ANALYSE - Les nombreux réfugiés qui tentent d'aller l'Europe à partir de l'Afrique pourraient menacer à long terme la stabilité du Vieux continent, car l'arrivée de ces migrants favorise les partis hostiles à l'immigration, qui sont aussi anti-Union européenne ou «europhobes. Une situation qui représente un risque géopolitique pour les investisseurs.
Le récent naufrage au large des côtes italiennes qui a coûté la vie à près de 800 personnes a provoqué une onde de choc en Europe. Les dirigeants européens ont décidé de renforcer la surveillance en Méditerranée et d'autoriser la destruction des bateaux des passeurs dans les ports africains, notamment en Libye.
Les dirigeants européens ont aussi proposé d'accueillir au moins 5 000 migrants ayant obtenu le statut de réfugiés, dans le cadre d'un projet de réinstallation.
Mais plusieurs pays européens hésitent à ouvrir vraiment leurs frontières à ce flot de personnes provenant d'Afrique - mais aussi du Proche-Orient, dans la foulée de la guerre civile en Syrie - en raison de la montée des partis d'extrême droite xénophobe.
C'est ce qui explique en grande partie pourquoi l'Union européenne mise avant tout sur une plus grande surveillance maritime dans la Méditerranée et sur une chasse aux passeurs de migrants, qualifiés «d'esclavagistes».
Mais selon plusieurs analystes, cette politique a peu de chance de donner des résultats concrets, car elle ne s'attaque pas à la cause fondamentale de cette migration de réfugiés vers l'Europe.
Pourquoi la stratégie européenne ne fonctionnera pas
Et cette cause, c'est la misère humaine (pauvreté extrême, guerres, terrorisme) qui afflige plusieurs pays africains, comme la Libye et des pays de l'Afrique subsaharienne tels que le Congo.
Or, sans une stratégie de l'Europe pour aider plusieurs pays africains à augmenter leur niveau de vie, en développant leur économie et en pacifiant leur territoire, les déshérités continueront de cogner aux portes de l'Europe dans les prochaines années.
En théorie, l'Europe peut accueillir beaucoup plus de migrants. Mais en pratique, elle peut difficilement le faire pour des raisons économiques et politiques.
Comme le chômage est très élevé dans certains pays comme l'Espagne et la Grèce, ces nouveaux venus seraient en grande partie mal vus par plusieurs Européens sans emplois.

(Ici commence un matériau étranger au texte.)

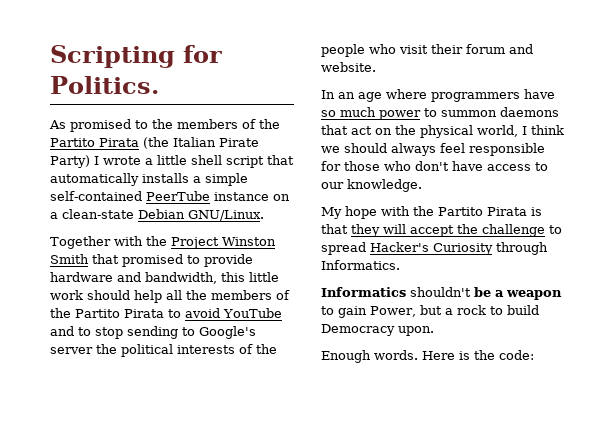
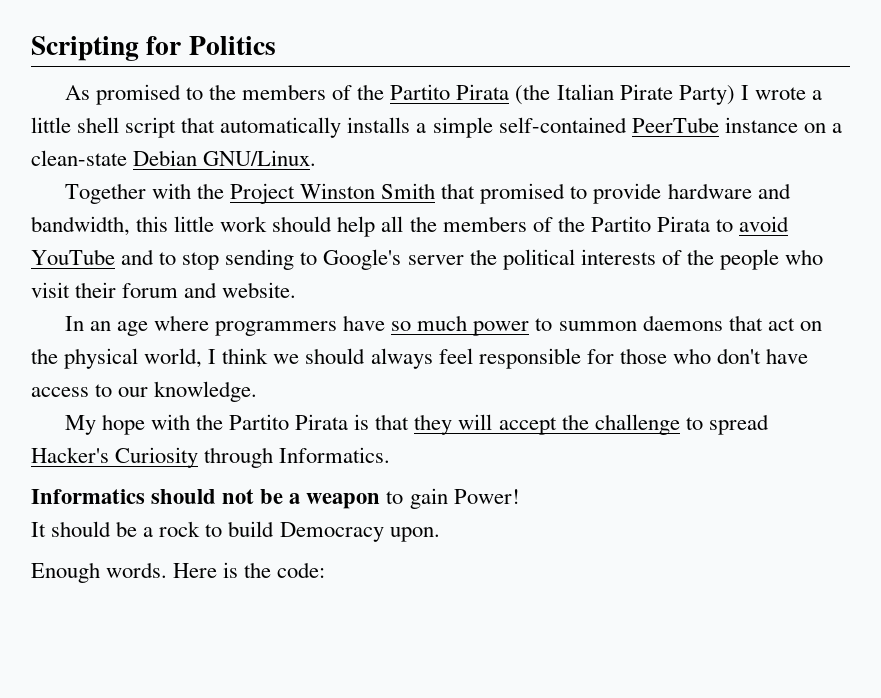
- Scripting for Politics.
+ Scripting for Politics
- Informatics shouldn't be a weapon to gain Power, but a rock to build Democracy upon.
+ Informatics should not be a weapon to gain Power!
+ It should be a rock to build Democracy upon.

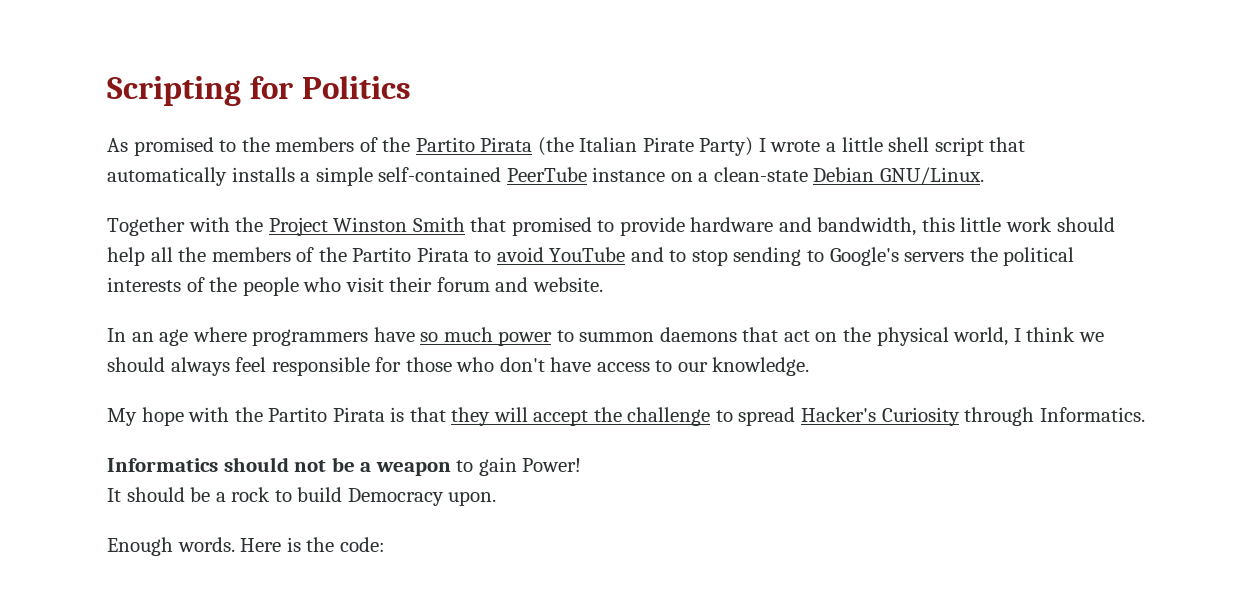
- Together with the Project Winston Smith that promised to provide hardware and bandwidth, this little work should help all the members of the Partito Pirata to avoid YouTube and to stop sending to Google's server the political interests of the people who visit their forum and website.
+ Together with the Project Winston Smith that promised to provide hardware and bandwidth, this little work should help all the members of the Partito Pirata to avoid YouTube and to stop sending to Google's servers the political interests of the people who visit their forum and website.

Mais en l'absence d'une stratégie africaine (inspiré par exemple du plan Marshall, qui a permis à l'Europe occidentale de se relever après la Deuxième Guerre mondiale), les plus miséreux du continent africain et du Proche-Orient continueront d'affluer massivement en Europe, favorisant ainsi la montée des partis xénophobes et anti-européens.
Un scénario qui n'augure rien de bon, alors que 25% des députés européens - issus de 23 États membres de l'Union européenne - s'opposent ou rejettent déjà d'une manière ou d'une autre l'Union ou le processus d'intégration européenne, selon une étude de l'Institut Jacques Delors, publiée en novembre.
Ce qui constitue un risque important pour les investisseurs, soulignent des analystes géopolitiques.
Car si par exemple le Front national de Marine Le Pen prenait un jour le pouvoir en France (un scénario que certains spécialistes commencent à évoquer), le pays sortirait de la zone euro, pour réintroduire le franc - c'est dans le programme du FN.
Une telle mesure aurait un impact sur la valeur de l'euro, sans parler de celle des taux d'intérêt en France et dans la zone euro. D'autres pays pourraient même décider de suivre l'exemple français.
La montée des partis anti-Union européenne pourrait aussi miner le libéralisme économique en Europe. Ce qui réduirait l'ouverture du Vieux continent au commerce international et à l'investissement étranger.
Certes, injecter des centaines de milliards de dollars pendant années, voire de décennies, dans l'économie africaine pour contribuer à son développement et à la création d'emplois représenterait un investissement majeur pour l'Europe.
Gérer la bombe démographique africaine
Toutefois, les prévisions de croissance démographique de l'Afrique devraient faire réfléchir les décideurs politiques européens sur le coût de ne rien faire.
Actuellement, le continent africain compte 1,1 milliard d'habitants. En 2050, il en abritera deux milliards, selon l'Organisation des Nations Unies. C'est pratiquement le double.
L'Afrique arrivera-t-elle à éduquer et à intégrer sur le marché du travail des centaines de millions de jeunes dans les 35 prochaines années? L'Europe a tout intérêt à ce que l'Afrique réussisse cet immense défi.
Car un échec inciterait des millions de personnes à quitter l'Afrique pour aller en Europe.
C'est pourquoi la stabilité future de l'Europe dépendra dans les prochaines décennies de la stabilité de l'Afrique.